Share your dilemmas and get honest opinions from other Mumsnetters.

To pull my DC from nursery? To keep them there? I dont know!

41 replies

DenyDenyDeny · 03/07/2014 15:29

Ive name changed, and will have to alter somethings apart from the main issue to keep the nursery anonymous, Im not here to bitch about my childs nursery - I genuinely need to know who or what is unreasonable. And what the fuck I should do.

My child 2 years 10 months has severe allergies to dairy, egg and banana.

DC was supposed to start nursery in April, but the day we arrived, the manager told me their epipen training had run out and they had to be re-trained.

So DC didnt start until June.

DC has been there for a few weeks, and absolutely loves it. Has a best friend and loves being there.

Today I picked DC up and there was hives on the jaw line and chin. I asked the manager who said "Oh yeah I noticed scratching earlier" she hadnt given pririton, despite me having written it clearly in the 'plan', that hives and itching always need medicating. Antihistamine can make the difference between needing adrenalin or not.

I saw the other kids had cheese for snack and I said 'the kids wash their hands after though dont they?'

She said "No that would take forever! We already cant go on the field because of him!"

I -passive aggressively admittedly- said 'I hope it doesnt kill him then' and she laughed and said I doubt it.

I was dramatic yes, but it was in response to her field retort. However,if cheese touches his lips or mouth there is a massive risk of anaphylaxis.

(He recently rolled in some grass and was covered head to toe in hives, I told her and she just said 'we wont go on the field then', I was going to suggest she just gave me warning to I could dress him in long sleeves and trousers those days).

I fucked up big time and put it on facebook. Stupid bastard facebook Im such a stupid idiot. Why the hell didnt I think that through? I never mentioned names or the nursery name but I put it up all the same - because Im a twat who clearly types before she thinks.

She gets told (I know who it was- like I said, Im stupid) and she calls me in.

She denies EVERYTHING. She re-worded everything of what she said (which changed twice in the 5 minutes I was in the office). She said she never said those words and that she never laughed.

She fucking knows she did, she handled it badly, (I too handled it badly by asking for advice in facebook) but there are no witnesses and she denied it. Course she would!

I cant trust her at all, she lied, denied, resented my son "we cant go on the field because of him" and put him at risk.

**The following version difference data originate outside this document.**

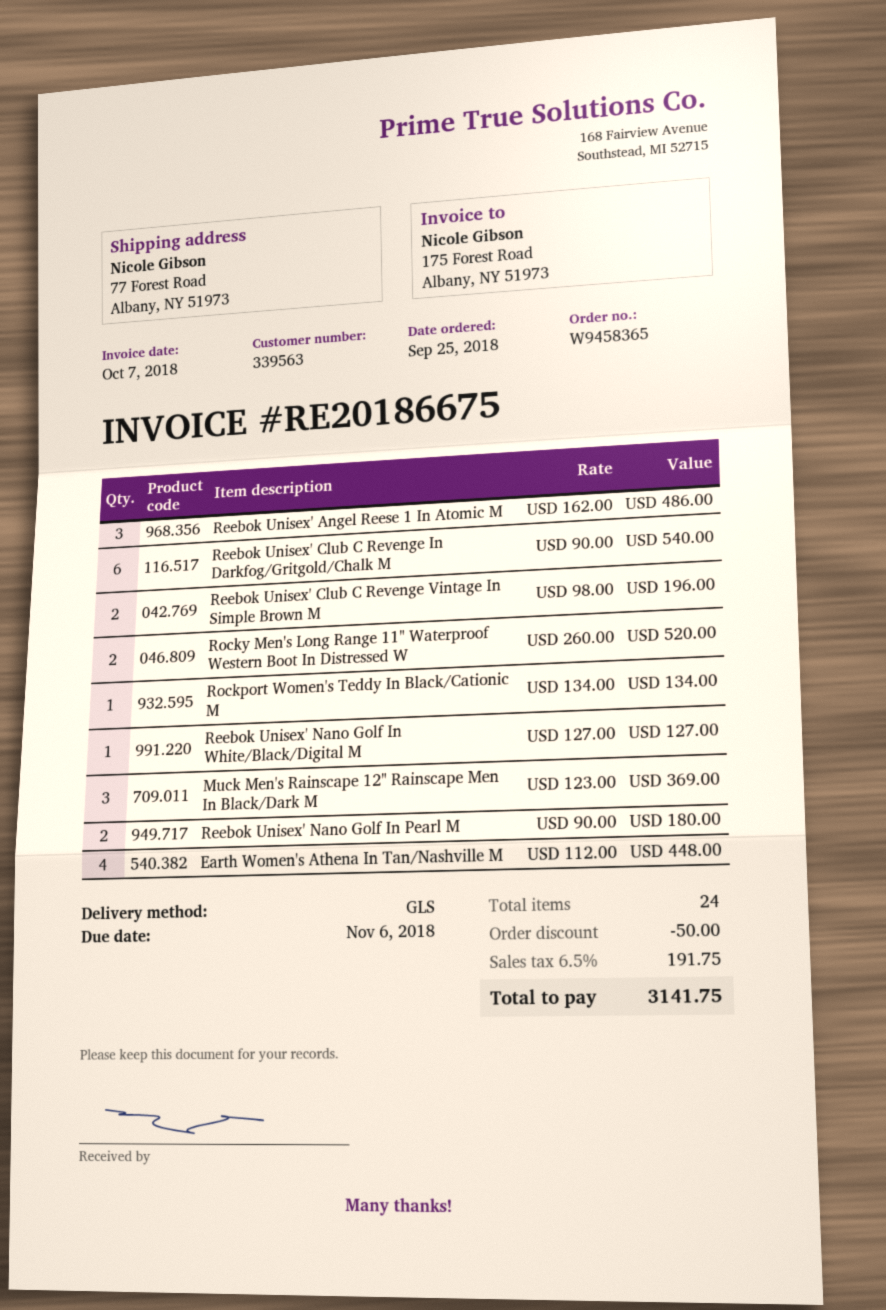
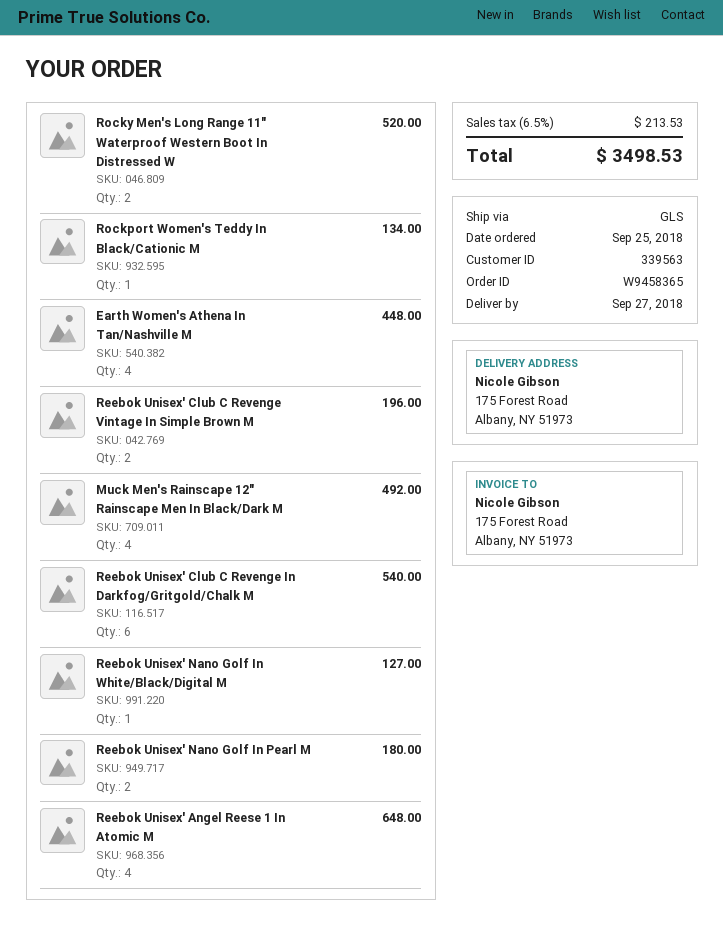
ship to: 77 Forest Road, Albany, NY 51973 -> 175 Forest Road, Albany, NY 51973
Reebok Unisex' Angel Reese 1 In Atomic M: 3 for 486.00 -> 4 for 648.00
Muck Men's Rainscape 12" Rainscape Men In Black/Dark M: 3 for 369.00 -> 4 for 492.00
discount: 50.00 -> none
tax: 6.5% = 191.75 -> 6.5% = 213.53
total: 3141.75 -> 3498.53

But my son loves it there. Absolutely loves it.

Should I just risk it, and get over the fact that she denied our real conversation? Shall I deal with the hives and just hope and pray it never reaches his lips?

No other nursery near by has anymore experience with allergies than this one (this one has quite a lot of experience) and Id be starting from scratch with epipen training.

Ok, Im totally preparing for flaming, Ive cried my eyes out all afternoon, I think I can handle a bit more!

OP posts:
EverythingIsAwesome · 03/07/2014 15:36

Is it a nursery for childcare or for socialising? You cannot trust this woman, so you need to rethink your childcare.

LIZS · 03/07/2014 15:38

I don't see how you can leave your dc with someone you clearly don't trust to keep him safe and be honest. If they are that experienced with allergies then they shouldn't treat it so lightly .

Minnieisthedevilmouse · 03/07/2014 15:38

Hello, is he in nursery for fun or because you work? Would a child minder be better?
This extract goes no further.